- Data under study -
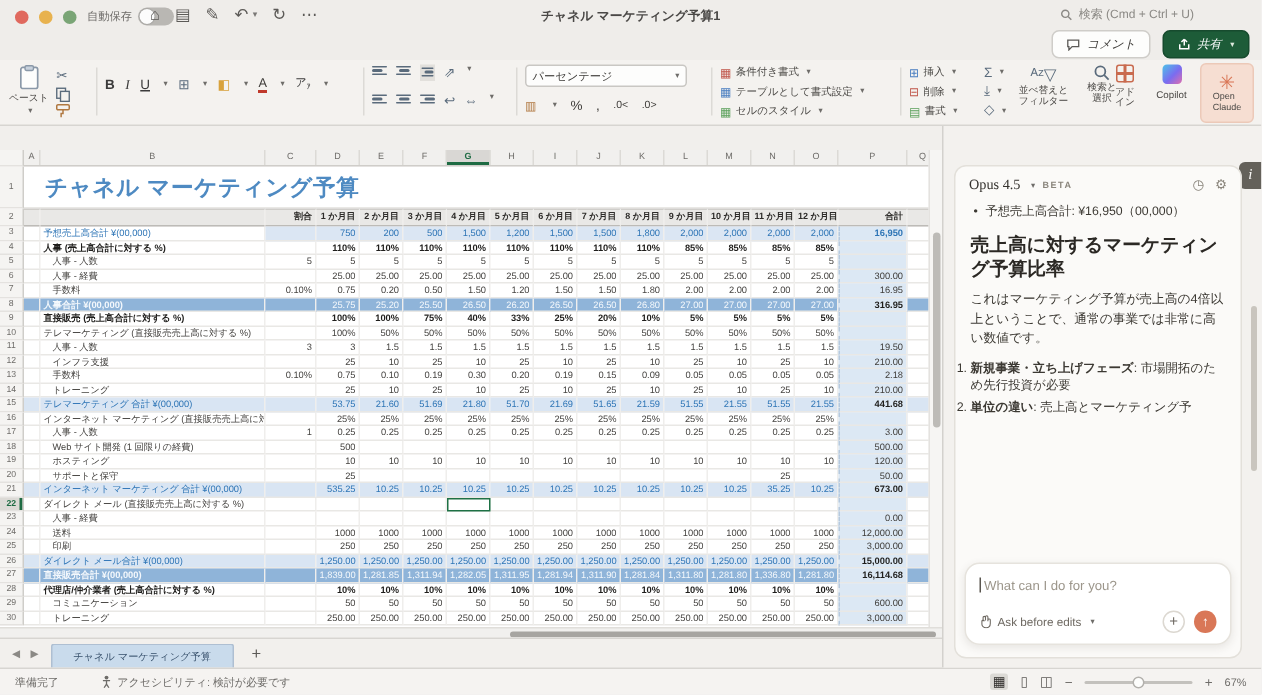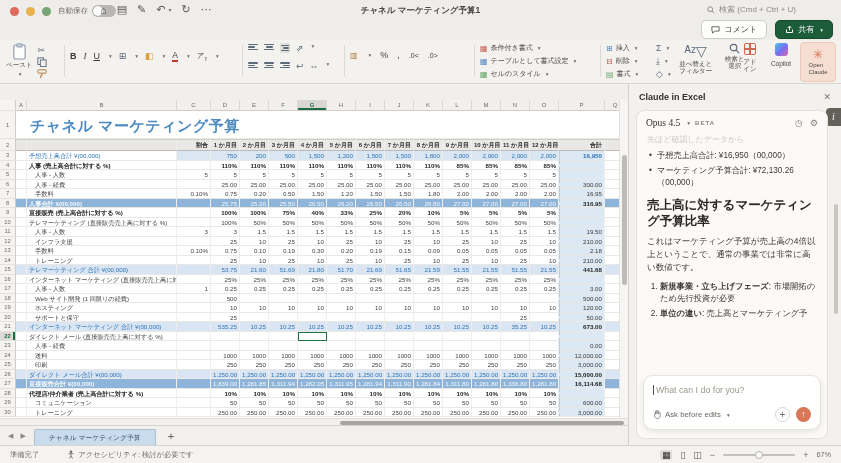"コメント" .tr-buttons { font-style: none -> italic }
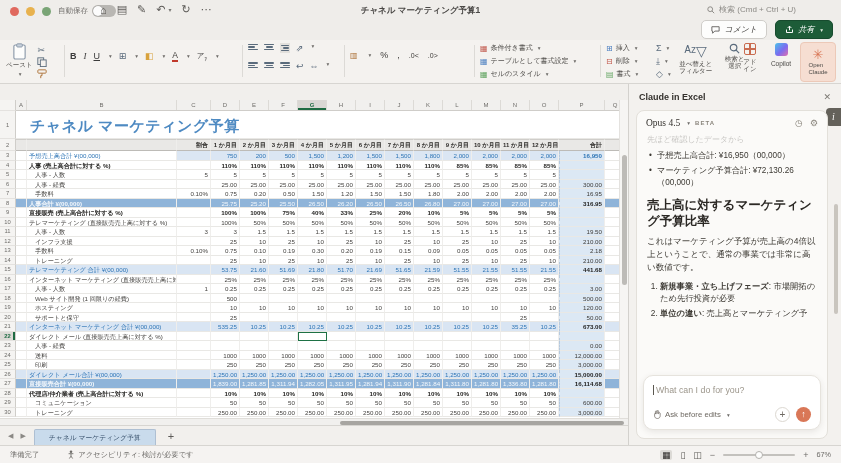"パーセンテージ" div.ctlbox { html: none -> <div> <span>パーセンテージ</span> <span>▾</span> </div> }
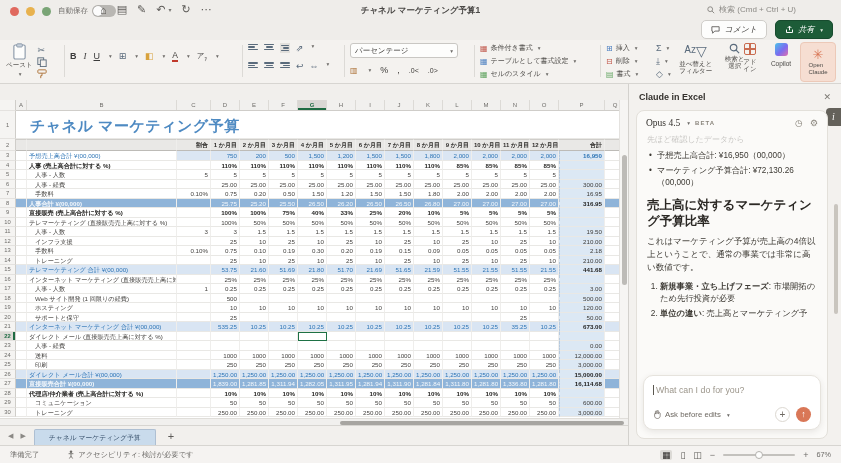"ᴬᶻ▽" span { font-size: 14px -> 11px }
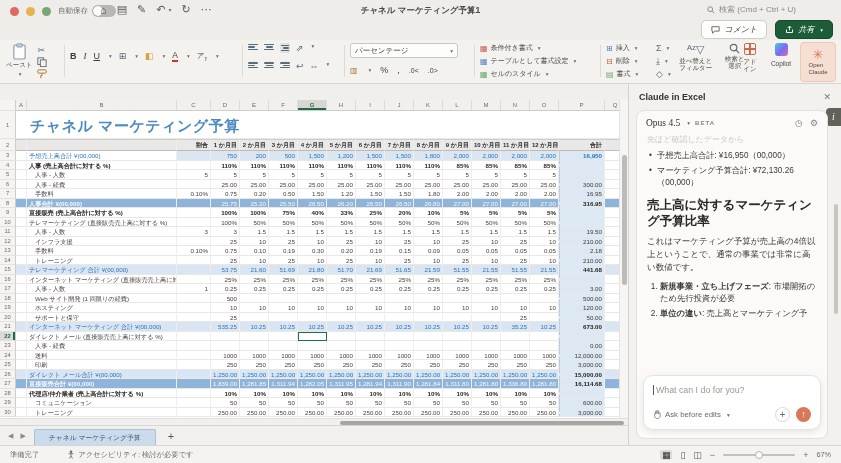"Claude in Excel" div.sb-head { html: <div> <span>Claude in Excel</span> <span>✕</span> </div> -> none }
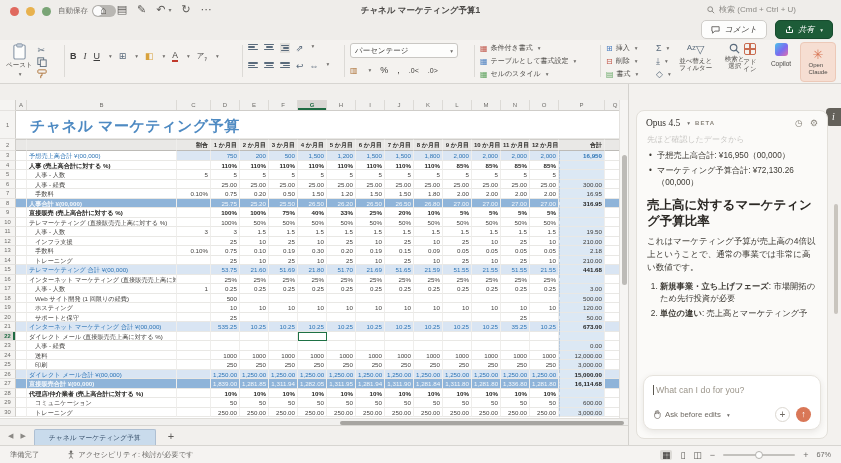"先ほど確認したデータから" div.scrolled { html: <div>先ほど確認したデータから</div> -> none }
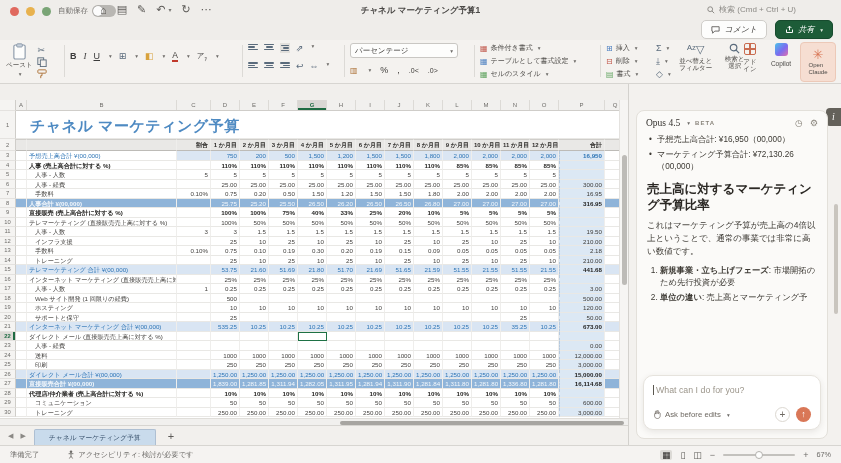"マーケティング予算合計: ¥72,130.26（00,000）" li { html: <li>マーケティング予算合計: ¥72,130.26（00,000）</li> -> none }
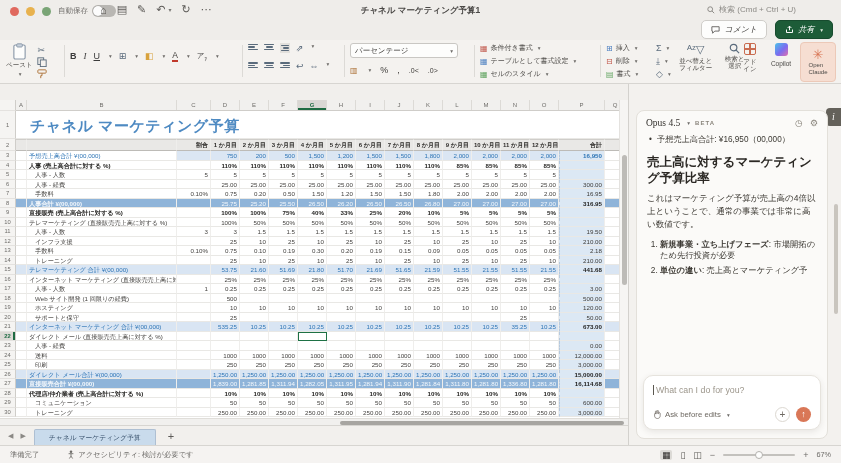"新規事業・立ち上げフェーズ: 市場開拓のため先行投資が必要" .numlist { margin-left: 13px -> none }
...
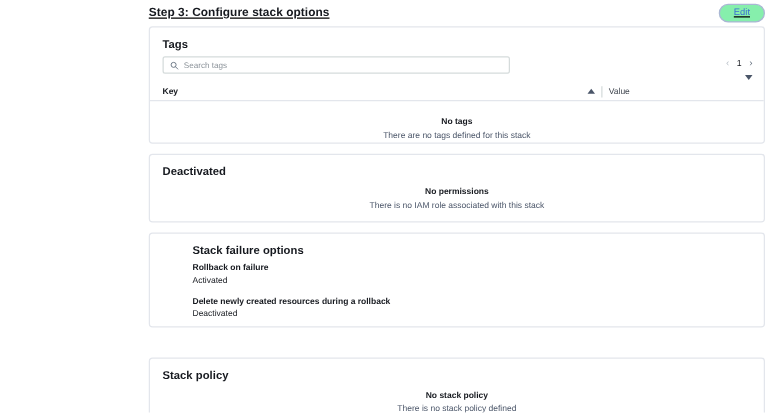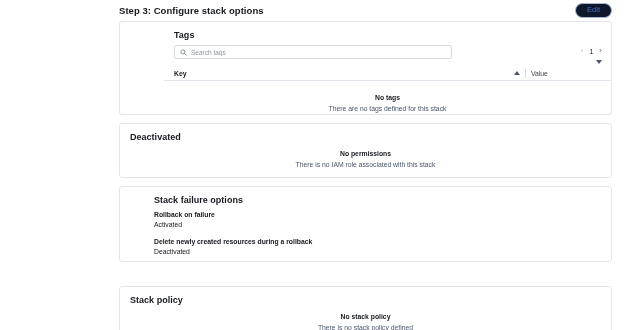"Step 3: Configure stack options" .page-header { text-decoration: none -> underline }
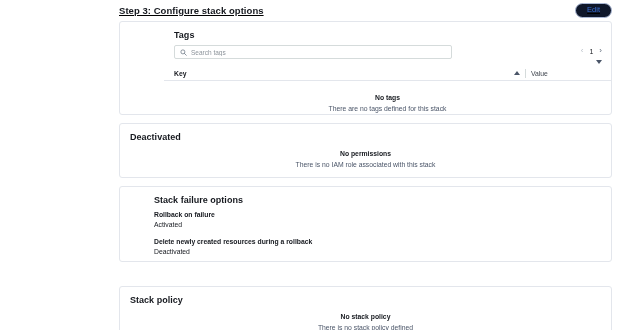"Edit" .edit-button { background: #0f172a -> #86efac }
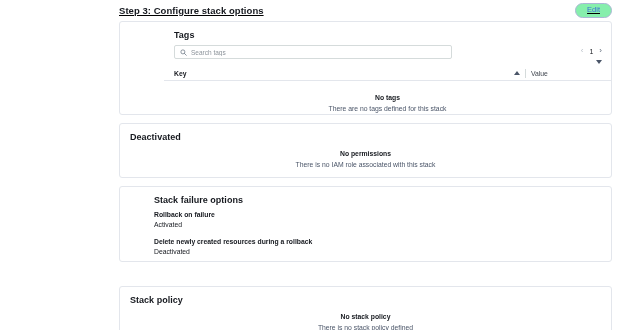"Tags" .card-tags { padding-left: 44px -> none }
---
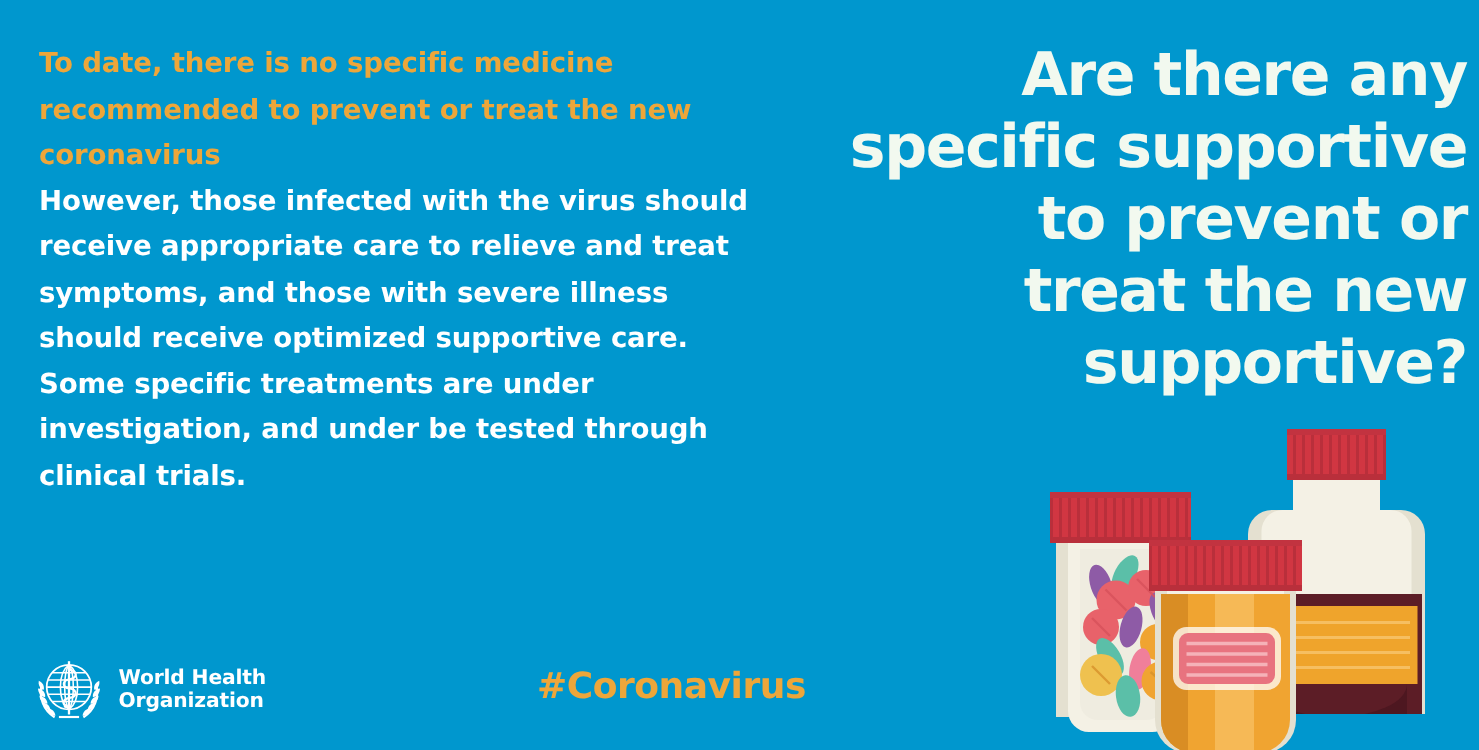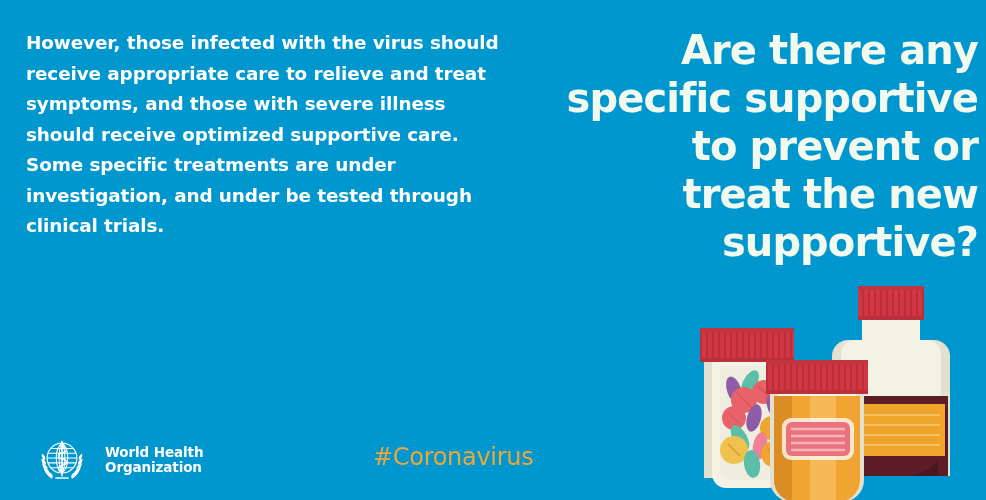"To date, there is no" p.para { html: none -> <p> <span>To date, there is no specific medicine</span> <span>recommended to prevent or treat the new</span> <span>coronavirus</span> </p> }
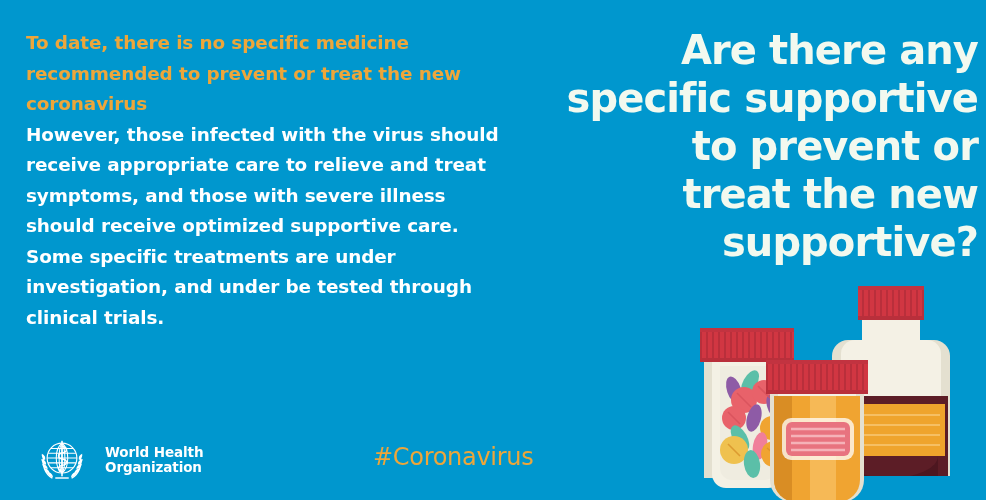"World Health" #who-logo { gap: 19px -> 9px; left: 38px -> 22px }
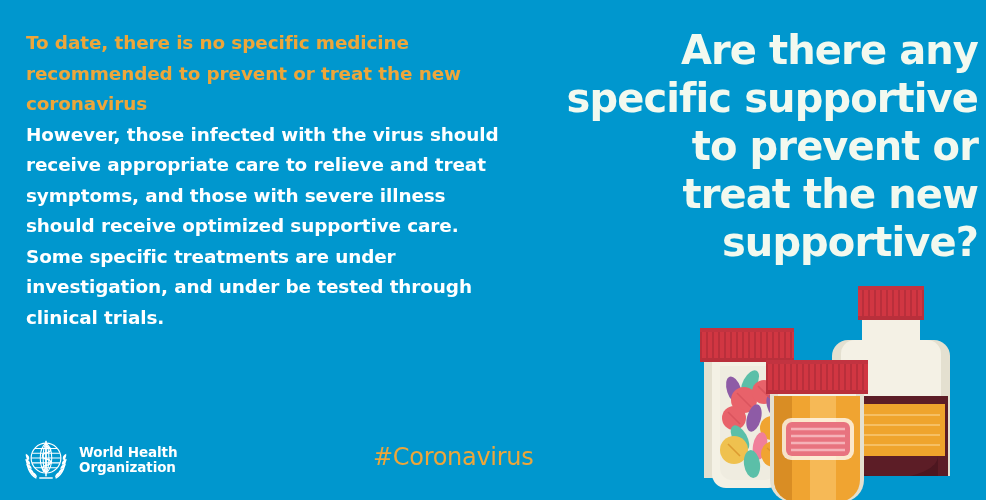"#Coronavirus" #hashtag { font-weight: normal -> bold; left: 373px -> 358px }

- Instructions for the task -
Return exactly the part of the listing above that opens with the line containing "font-style: none ->" and closes with the line containing "html: <div>先ほど確認したデータから</div> ->". Pictures stay out.

- Task result -
"コメント" .tr-buttons { font-style: none -> italic }
"パーセンテージ" div.ctlbox { html: none -> <div> <span>パーセンテージ</span> <span>▾</span> </div> }
"ᴬᶻ▽" span { font-size: 14px -> 11px }
"Claude in Excel" div.sb-head { html: <div> <span>Claude in Excel</span> <span>✕</span> </div> -> none }
"先ほど確認したデータから" div.scrolled { html: <div>先ほど確認したデータから</div> -> none }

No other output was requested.